An exact copy of all the data, minus the images, is required.

[Change detection outputs]
- - - -
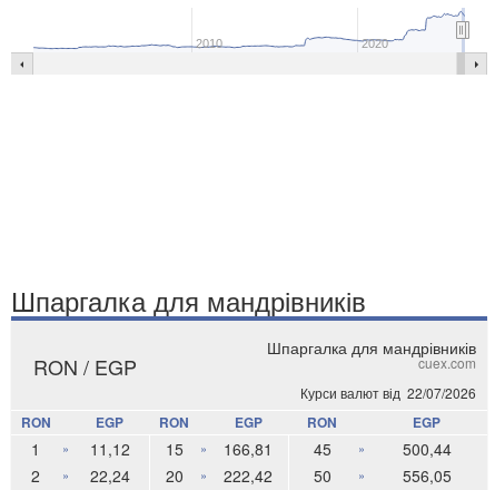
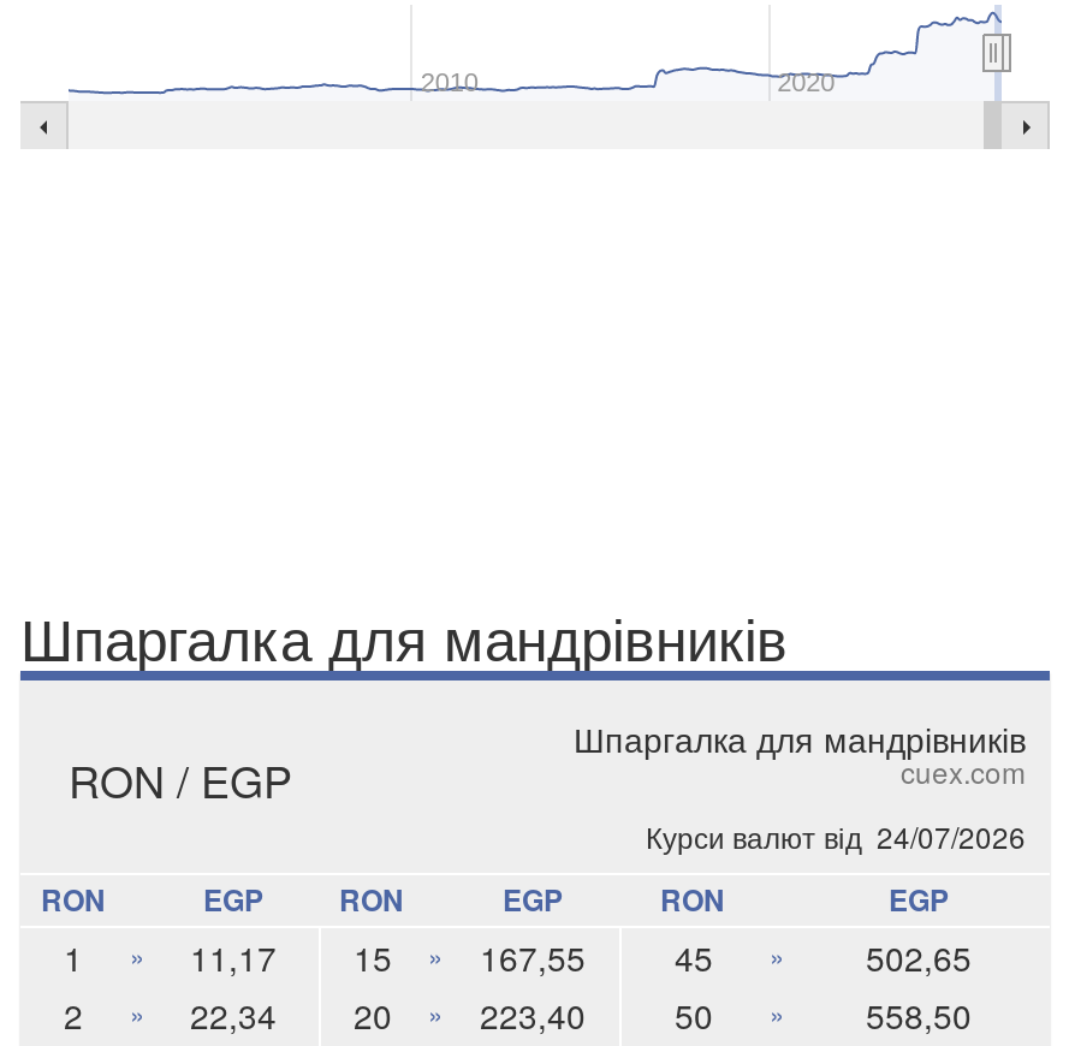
[300,383,476,402] Курси валют від 22/07/2026 -> [646,815,1026,856] Курси валют від 24/07/2026
[90,438,130,460] 11,12 -> [190,933,277,981] 11,17
[224,438,273,460] 166,81 -> [480,933,586,981] 167,55
[402,438,451,460] 500,44 -> [866,933,972,981] 502,65
[90,464,130,487] 22,24 -> [190,991,277,1039] 22,34
[224,464,273,487] 222,42 -> [480,991,586,1039] 223,40
[402,464,451,487] 556,05 -> [866,991,972,1039] 558,50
- - - -
YOUR SOLUTION:
[300,383,476,402] Курси валют від 22/07/2026 -> [646,815,1026,856] Курси валют від 24/07/2026
[90,438,130,460] 11,12 -> [190,933,277,981] 11,17
[224,438,273,460] 166,81 -> [480,933,586,981] 167,55
[402,438,451,460] 500,44 -> [866,933,972,981] 502,65
[90,464,130,487] 22,24 -> [190,991,277,1039] 22,34
[224,464,273,487] 222,42 -> [480,991,586,1039] 223,40
[402,464,451,487] 556,05 -> [866,991,972,1039] 558,50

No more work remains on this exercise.